Durante l’incontro con i giornalisti sul volo di ritorno dalla Grecia, Papa Francesco ha spiegato perché ha accettato la rinuncia dell’Arcivescovo di Parigi, Mons. Michel Aupetit. Aupetit, voce forte dell’episcopato francese, è stato accusato da un’inchiesta giornalistica di aver avuto rapporti impropri con una donna. L’arcivescovo ha ammesso lo scambio inappropriato di messaggi ma ha sottolineato che non c’è stata alcuna relazione sentimentale e che i suoi superiori sono sempre stati informati. Tuttavia, si è dimesso – o, meglio, ha restituito il suo mandato al Papa, come ha spiegato.

La notizia che Papa Francesco aveva accettato la sua rinuncia è arrivata il 2 dicembre, lo stesso giorno in cui il Papa ha iniziato il suo viaggio a Cipro e in Grecia. E proprio alla fine di quel viaggio, Papa Francesco ha spiegato la sua posizione, cercando di girare il problema ai giornalisti (“Sapete cosa ha fatto? Fate le indagini”), spiegando poi, erroneamente, che si trattava di “carezze e massaggi” a una segretaria (che non è mai entrato in scena, e infatti il riferimento è stato tagliato dalla trascrizione ufficiale) e infine concludere che Aupetit aveva forse peccato, ma che non era un peccato così grave. E che la Chiesa, in fondo, aveva accettato Pietro come capo, e Pietro aveva commesso un peccato ancora più grave, quello di rinnegare Gesù.
“Io – ha concluso Papa Francesco – ho accettato le dimissioni di Aupetit non sull’altare della verità, ma sull’altare dell’ipocrisia”. Parole forti, che però confermano anche un senso di crisi nella Chiesa.

L’Arcivescovo Aupetit non fu costretto ad andarsene perché ritenuto colpevole di qualcosa, ma perché i pettegolezzi avevano rovinato la sua reputazione. Come già accaduto al Cardinale Philippe Barbarin [QUI], assolto da ogni accusa di insabbiamento di abusi e tuttavia costretto a dimettersi per salvare il buon nome della sua Arcidiocesi; come già accaduto al Cardinale George Pell [QUI], tornato in Australia per “ripulire il suo nome” e destituito dai suoi incarichi in Curia. Come è accaduto anche al Cardinale Rainer Maria Woelki [QUI e QUI], Arcivescovo di Colonia, che ha subito una macchina del fango mediatica per aver messo in dubbio i risultati di una prima denuncia di abuso ed è finito in ritiro e penitenza per sei mesi.

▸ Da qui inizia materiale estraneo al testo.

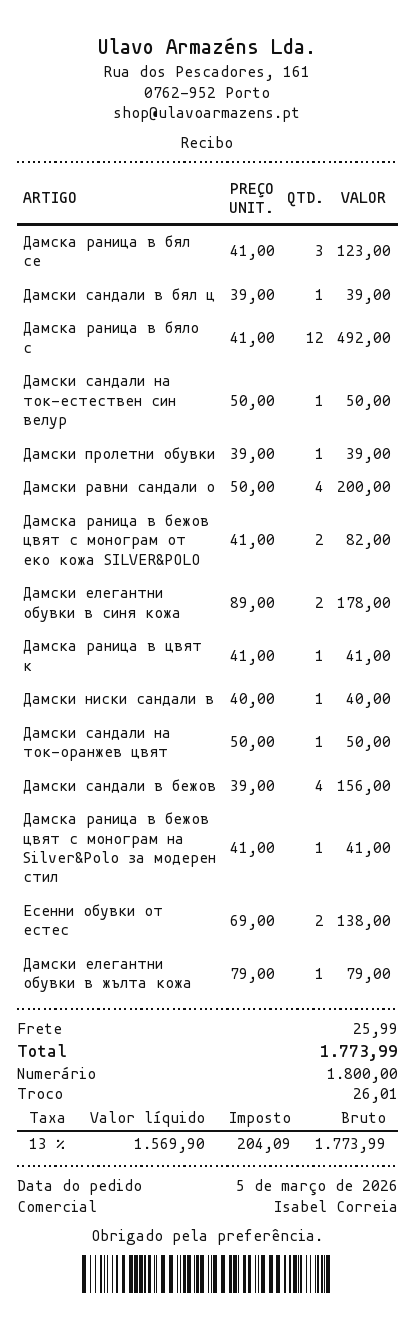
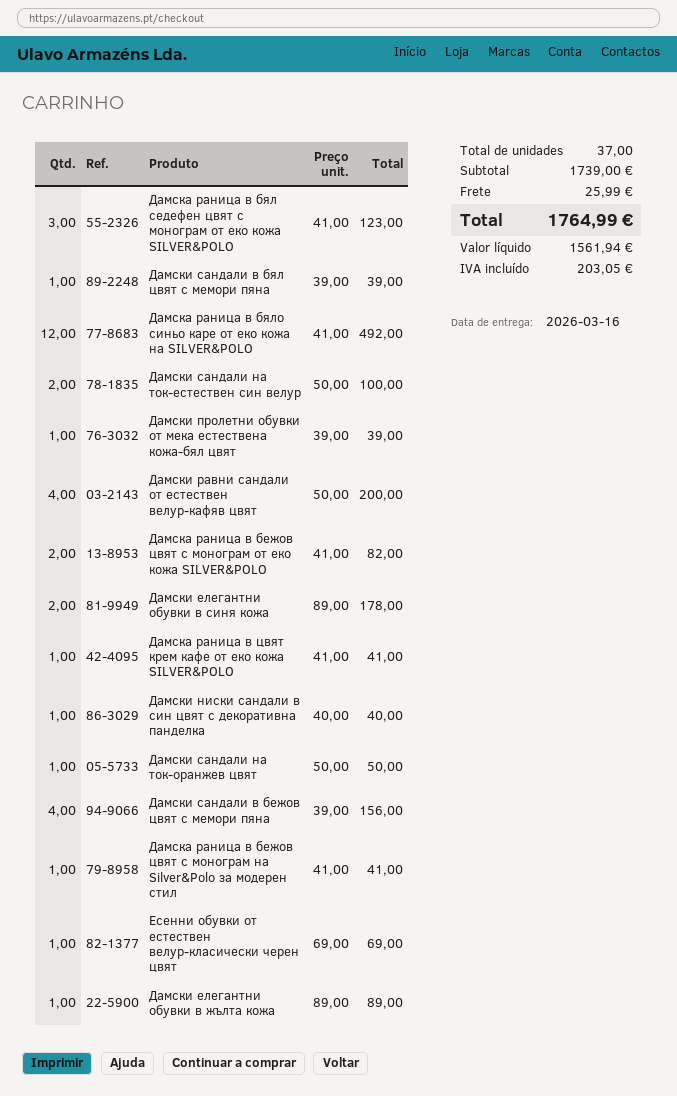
Дамски сандали на ток-естествен син велур: 1 x 50.00 = 50.00 -> 2 x 50.00 = 100.00
Есенни обувки от естес: 2 x 69.00 = 138.00 -> 1 x 69.00 = 69.00
Дамски елегантни обувки в жълта кожа: 1 x 79.00 = 79.00 -> 1 x 89.00 = 89.00
net: 1569.90 -> 1561.94
tax: 204.09 -> 203.05
total: 1773.99 -> 1764.99

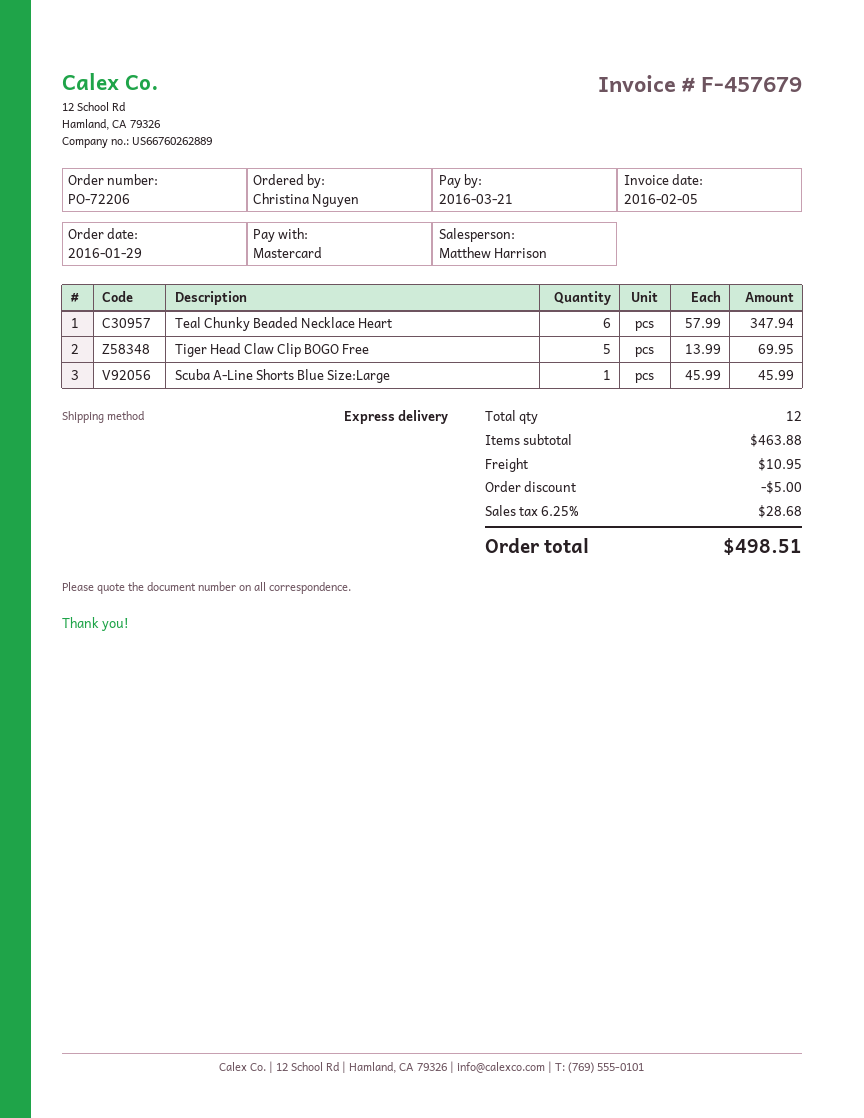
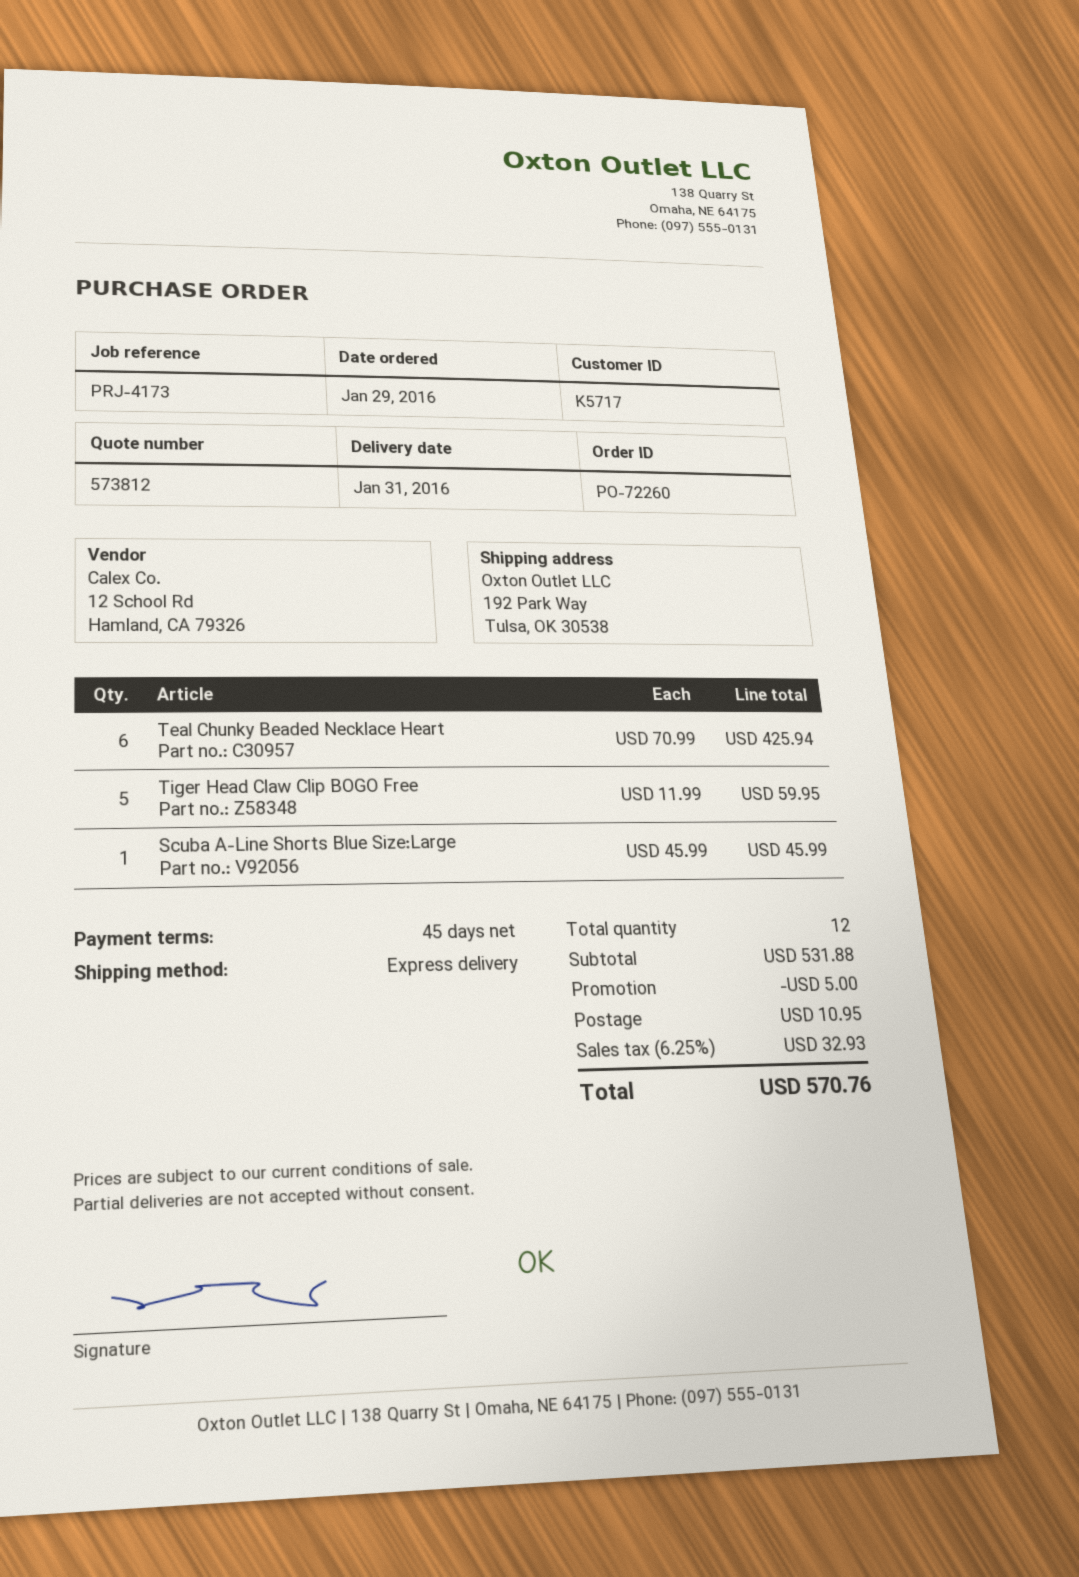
order number: PO-72206 -> PO-72260
Teal Chunky Beaded Necklace Heart: 6 x 57.99 = 347.94 -> 6 x 70.99 = 425.94
Tiger Head Claw Clip BOGO Free: 5 x 13.99 = 69.95 -> 5 x 11.99 = 59.95
subtotal: 463.88 -> 531.88
tax: 6.25% = 28.68 -> 6.25% = 32.93
total: 498.51 -> 570.76

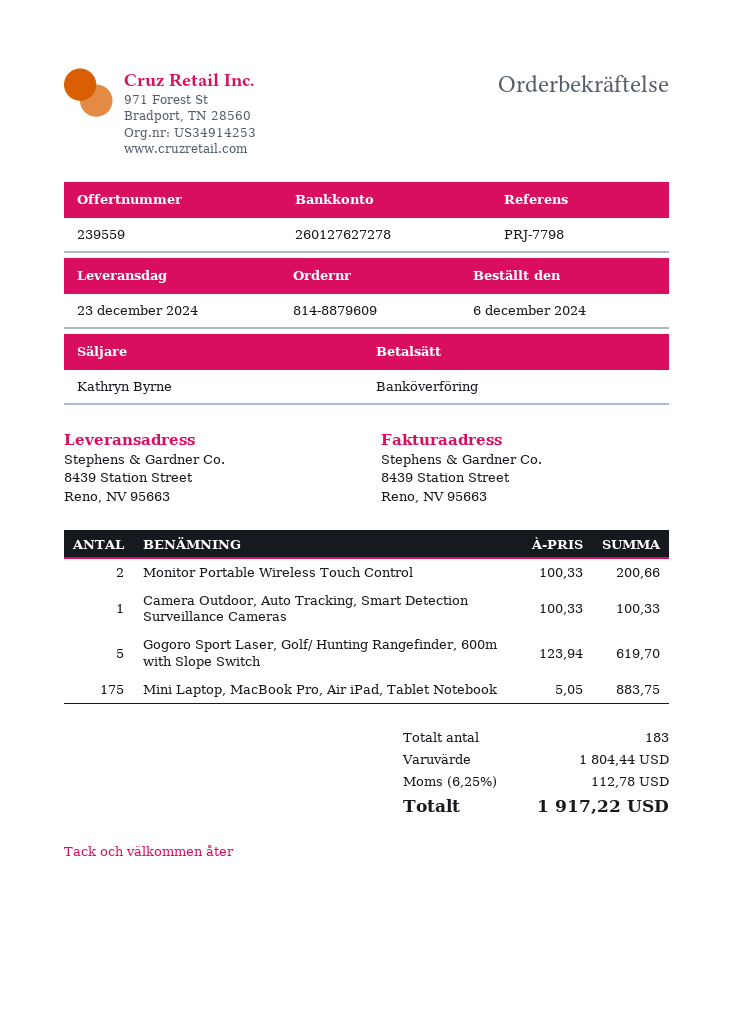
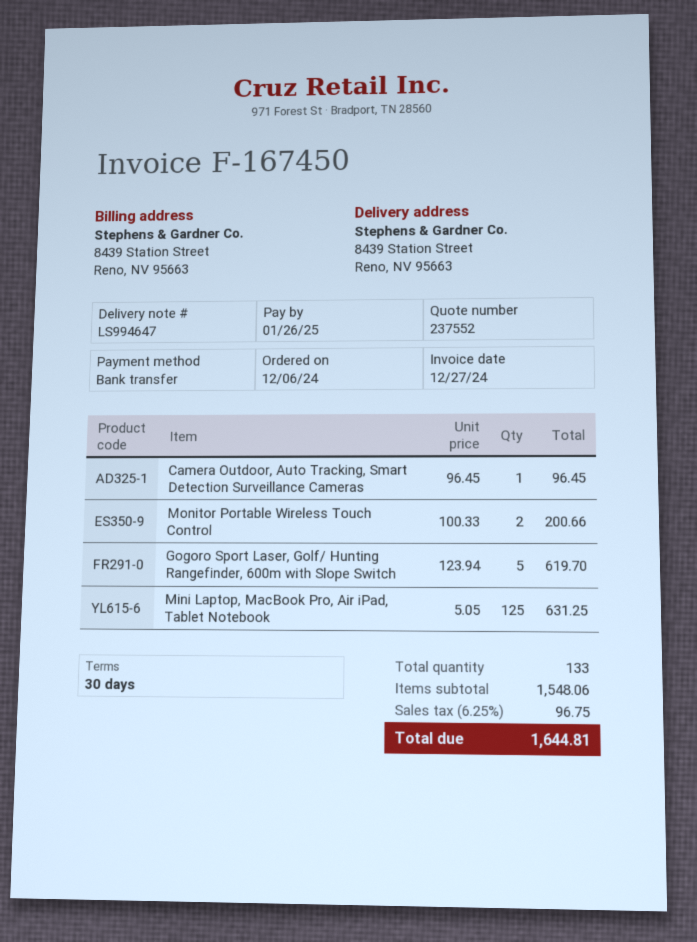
quote number: 239559 -> 237552
Camera Outdoor, Auto Tracking, Smart Detection Surveillance Cameras: 1 x 100.33 = 100.33 -> 1 x 96.45 = 96.45
Mini Laptop, MacBook Pro, Air iPad, Tablet Notebook: 175 x 5.05 = 883.75 -> 125 x 5.05 = 631.25
total quantity: 183 -> 133
subtotal: 1804.44 -> 1548.06
tax: 6.25% = 112.78 -> 6.25% = 96.75
total: 1917.22 -> 1644.81

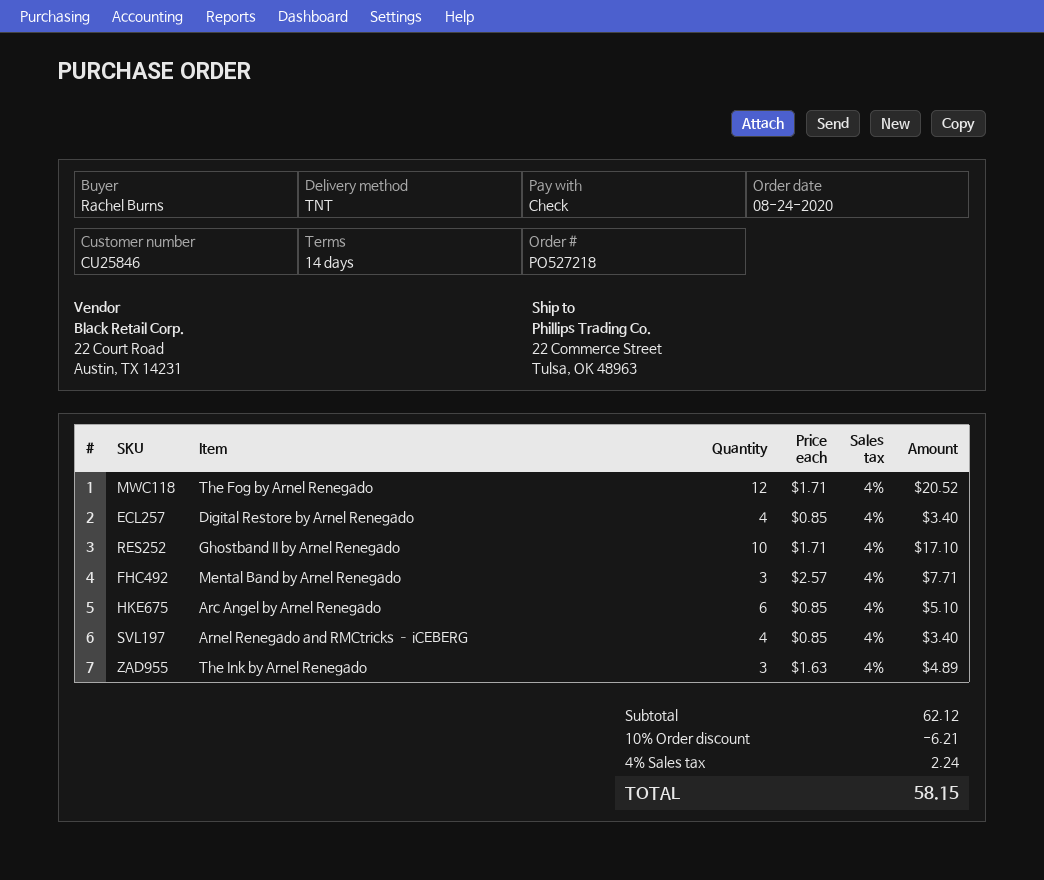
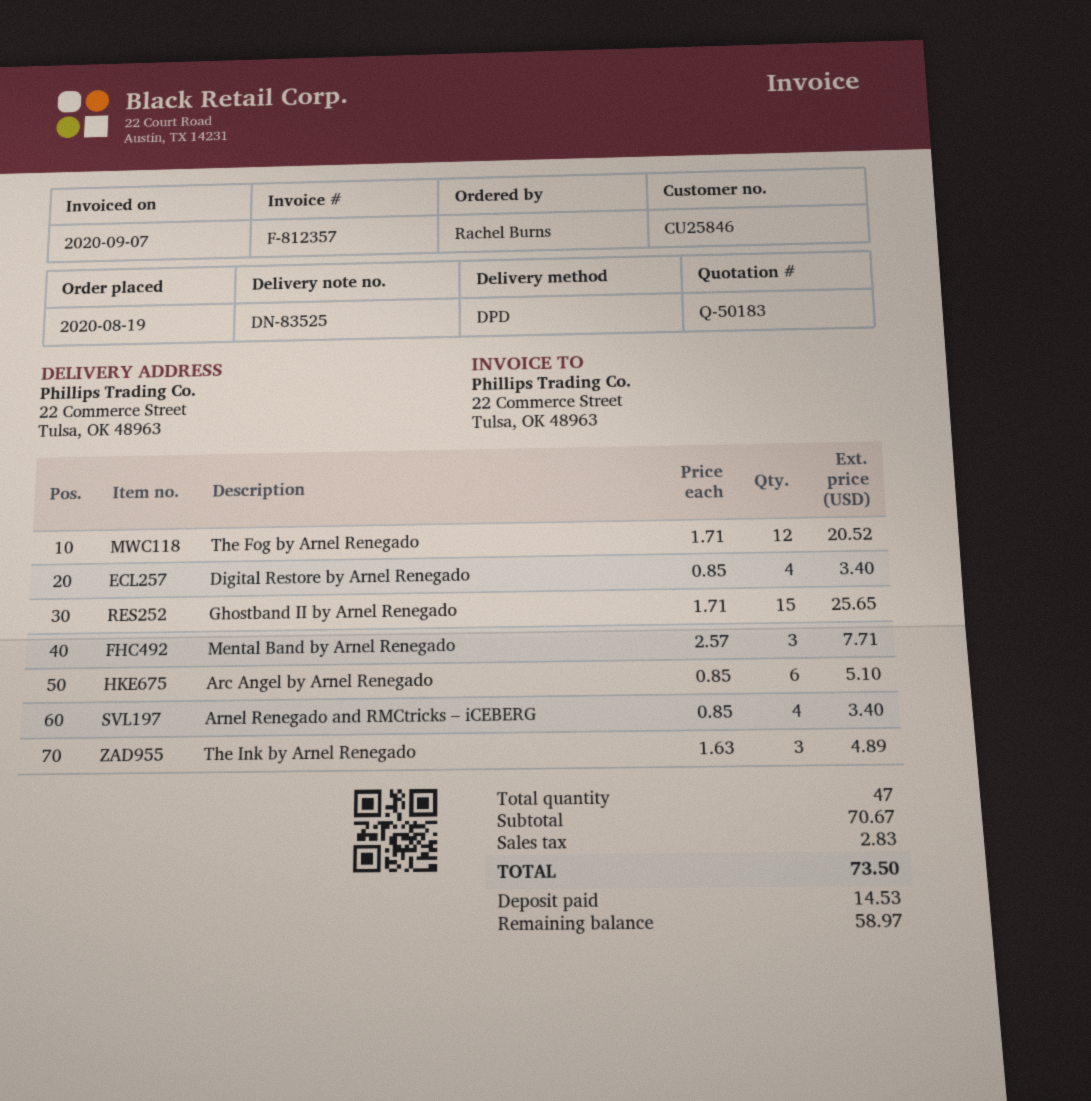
order date: 2020-08-24 -> 2020-08-19
shipping method: TNT -> DPD
Ghostband II by Arnel Renegado: 10 x 1.71 = 17.10 -> 15 x 1.71 = 25.65
subtotal: 62.12 -> 70.67
discount: 10% = 6.21 -> none
tax: 2.24 -> 2.83
total: 58.15 -> 73.50

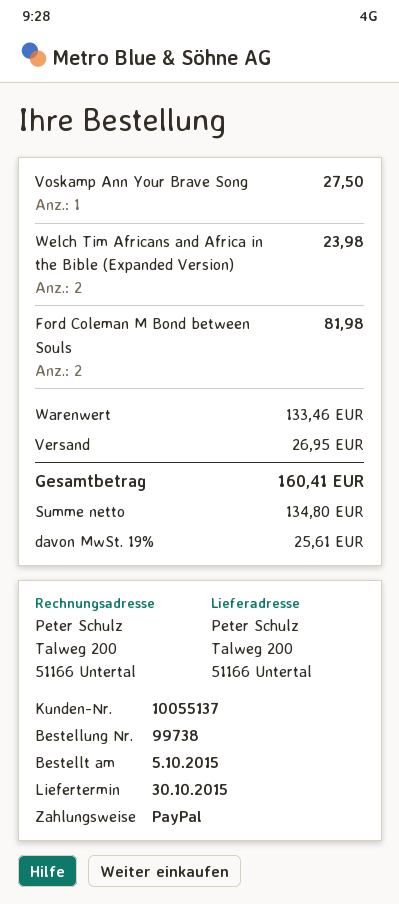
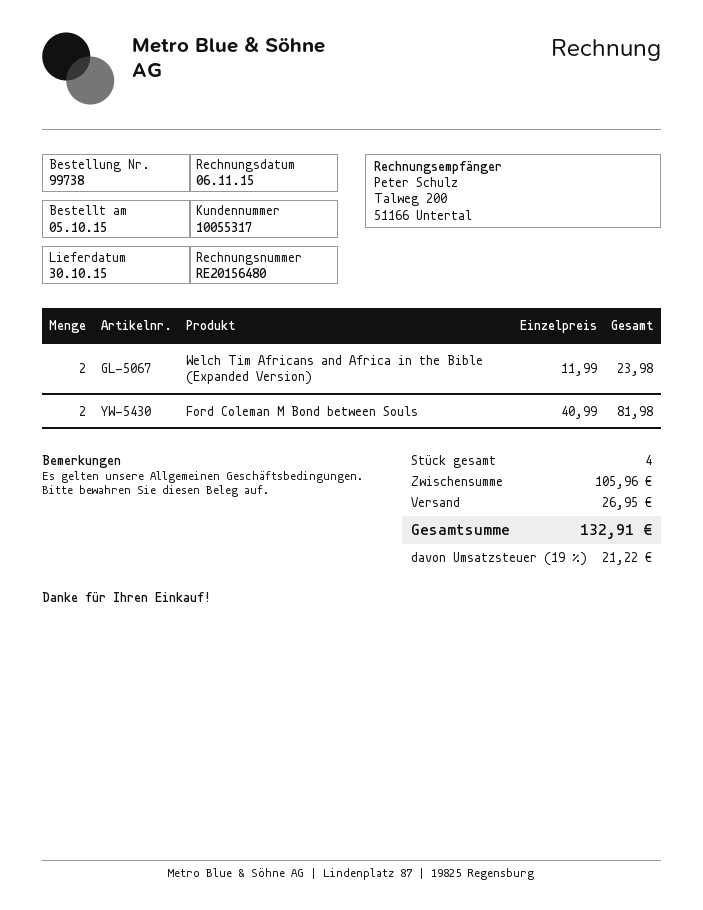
customer number: 10055137 -> 10055317
Voskamp Ann Your Brave Song: 1 for 27.50 -> none
subtotal: 133.46 -> 105.96
tax: 19% = 25.61 -> 19% = 21.22
total: 160.41 -> 132.91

Ma ci sono altri casi. La più emblematica è quella dei vescovi cileni. Dopo che Papa Francesco ha approvato la nomina del Vescovo Barros Madrid a capo della Diocesi di Osorno, in Cile, dove era stato nel cerchio magico del noto abusatore sessuale seriale Karadima, le proteste in Cile [QUI], ma anche da altre parti, anche nelle istituzioni vaticane, si sono moltiplicate. Eppure, Papa Francesco ha difeso fino all’ultimo la scelta, anche sul volo di ritorno dal viaggio in Cile. Poi, però, mandò un’ispezione e convocò due volte a Roma i Vescovi del Cile, e al secondo incontro si dimisero tutti, lasciandogli le mani libere [QUI].

Pertanto, la decisione di accettare la rinuncia di Aupetit non sorprende, visti i precedenti. Il Papa ha ammesso più volte che ci sono attacchi mediatici contro la Chiesa, lo ha fatto a sorpresa anche al termine del vertice anti-abuso che ha voluto a Roma nel febbraio 2019. Papa Francesco è sempre stato molto sensibile all’opinione dei media.

La scusa è che i vescovi avrebbero perso la possibilità di governare interamente a causa delle “chiacchiere”. Ma se si accetta la spinta alle dimissioni di ogni vescovo colpito dalla macchina del fango mediatico, si fa poco o nulla per resistere alle chiacchiere.

Se tutto questo non stupisce, stupisce alquanto che il Papa abbia deciso di parlarne apertamente, confermando così un modus operandi. I commenti su Aupetit suonano, a prima vista, belli e profondi. Il Papa mostra di essere consapevole di un problema e di affrontarlo. Tra l’altro, i commenti su Aupetit sono stati preceduti da parole critiche sulla denuncia di abusi, il CIASE [QUI] – e vale la pena ricordare che le stesse critiche e richieste di contestualizzazione erano costate a Karine Dalle il posto di portavoce dei vescovi francesi [QUI].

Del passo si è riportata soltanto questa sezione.